Белыч где-то добыл стул и уселся напротив, не забыв, впрочем, еще одним стулом подпереть дверную ручку.
— Мы нашли ключ, — доложил Корень, — вот он, наш Золотой Ключик, — он сунул мне под нос пластину с дырочками, мало похожую на любой ключ, встречавшийся в моей жизни, — ещё в тире набрали патронов для твоего карабина, три светодиодных фонаря, ну и так по мелочи: консервы, бронежилеты, аптеку здешнюю разорили. Ты сам-то как?
— Уже лучше, — соврал я.
— Ага, я вижу, — Петрович недоверчиво осмотрел меня. — с кем воевать-то собрался со сложенным прикладом?

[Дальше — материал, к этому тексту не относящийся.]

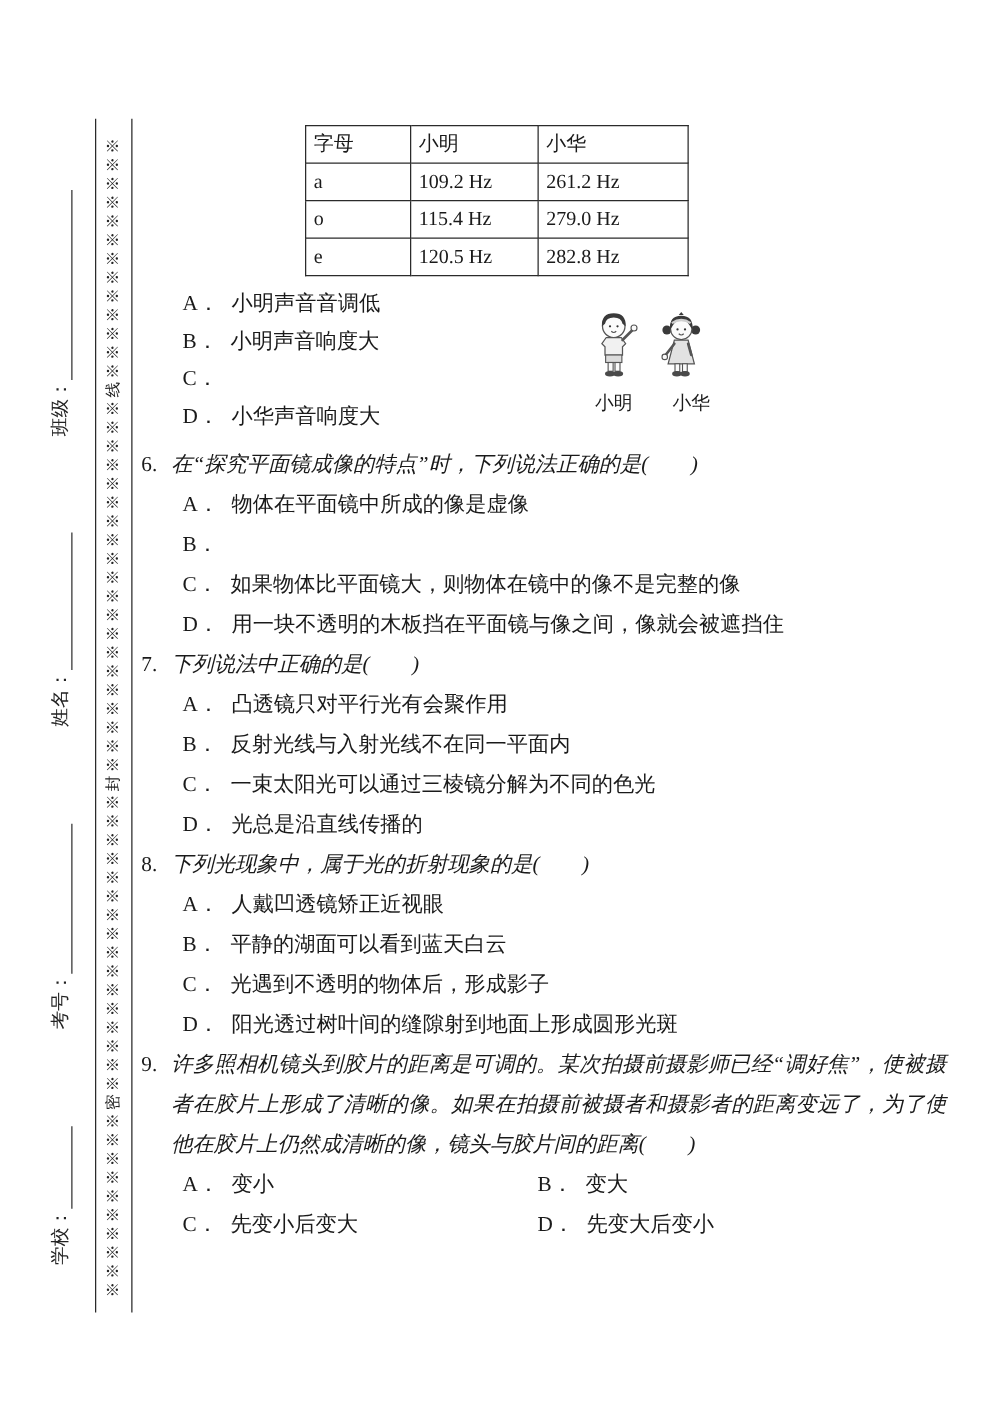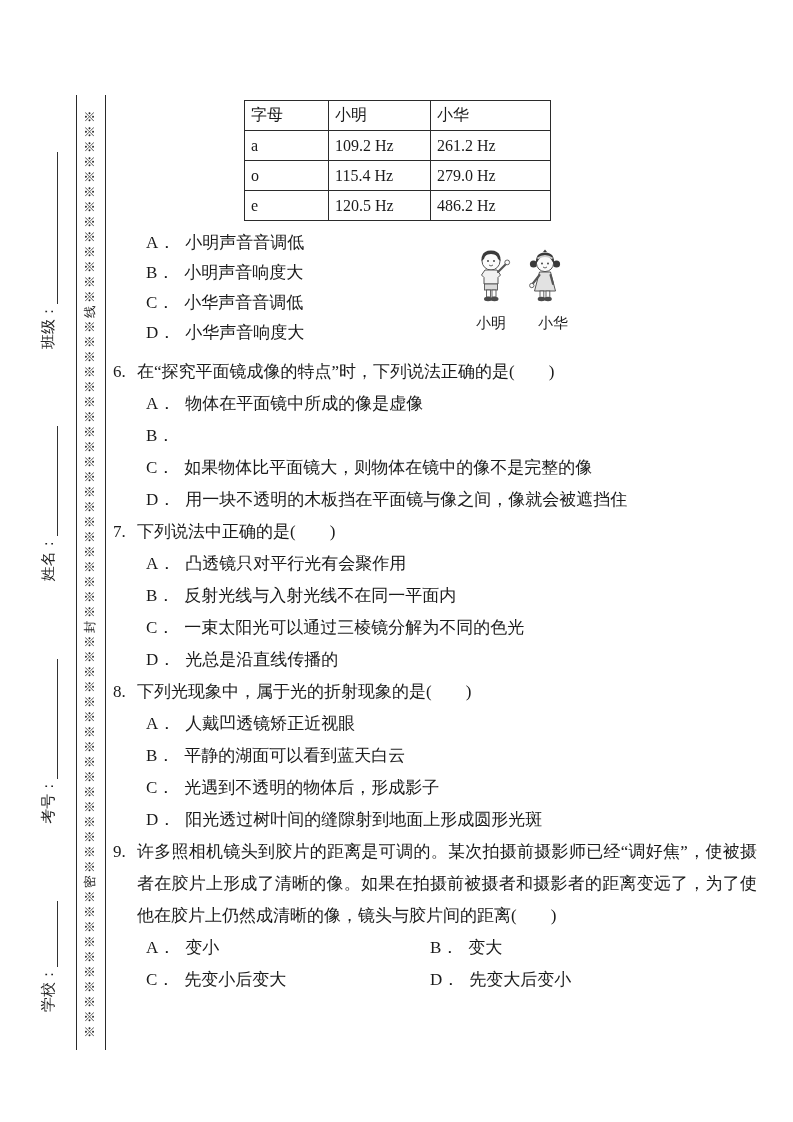--- a/index.html
+++ b/index.html
@@ -38,21 +38,21 @@
   .col-letter{width:84px}.col-xm{width:102px}.col-xh{width:120px}
   .q5opts{position:relative;margin-left:34px;margin-top:7px;}
   .q5opts .opt-row{height:30px;line-height:30px;}
   .opt-row{display:flex;gap:10px;align-items:baseline;}
   .okey{flex:0 0 auto;}
   .figure{position:absolute;left:316px;top:16px;width:116px;text-align:center;}
   .caption-row{display:flex;justify-content:space-between;padding:0 10px 0 14px;font-size:15px;line-height:16px;}
   .question{position:relative;padding-left:25px;line-height:32px;margin-top:8px;}
   .question.tight{margin-top:0;}
   .qnum{position:absolute;left:1px;top:0;}
-  .stem{text-align:justify;}
+  .stem{text-align:justify;font-style:italic;}
   .opts{margin-left:9px;}
   .opts .opt-row{line-height:32px;}
   .opts2{margin-left:9px;display:grid;grid-template-columns:284px 1fr;}
   .opts2 .opt-row{line-height:32px;}
 </style>
 </head>
 <body>
 
 <div id="page">
 
@@ -98,37 +98,36 @@
         <td>261.2 Hz</td>
       </tr>
       <tr>
         <td>o</td>
         <td>115.4 Hz</td>
         <td>279.0 Hz</td>
       </tr>
       <tr>
         <td>e</td>
         <td>120.5 Hz</td>
-        <td>486.2 Hz</td>
+        <td>282.8 Hz</td>
       </tr>
     </tbody>
       </table>
 
     <div class="q5opts">
       <div class="opt-row">
           <span class="okey">A．</span>
           <span>小明声音音调低</span>
         </div>
       <div class="opt-row">
           <span class="okey">B．</span>
           <span>小明声音响度大</span>
         </div>
       <div class="opt-row">
           <span class="okey">C．</span>
-          <span>小华声音音调低</span>
         </div>
       <div class="opt-row">
           <span class="okey">D．</span>
           <span>小华声音响度大</span>
         </div>
 
       <div class="figure">
         <svg width="110" height="66" viewBox="0 0 110 66">
 
           <circle cx="26" cy="17" r="9" fill="#fbfbfb" stroke="#555" stroke-width="1"></circle>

— Что? — я сразу не сообразил о чем это он.
— Приклад говорю раскрывать нужно, когда стрелять из этого, — он постучал ногтем по моему карабину, — собираешься. Там же предохранитель.
— Да ладно тебе, Петрович, — вмешался сталкер, — парень чуть к предкам на свидание не отправился, а ты про какой-то предохранитель трындишь!
— Если бы вошли не мы, он бы точно к предкам отправился, — сварливо настаивал Корень.
— Но ведь мы же вошли? Завязывай, брат. Давай лучше его лапу посмотрим.
Петрович еще несколько секунд смотрел на меня, что-то оценивая, потом без слов встал, уложил меня горизонтально и занялся рукой.
Теперь я имел возможность видеть — во что превратилась моя конечность. После снятия бинтов показалась белая, обескровленная поверхность кожи, пересеченная множеством багровых, вроде бы даже пульсирующих, рубцов. Кровь нигде не проступала и Корень, при молчаливом согласии Белыча, решился на снятие жгута.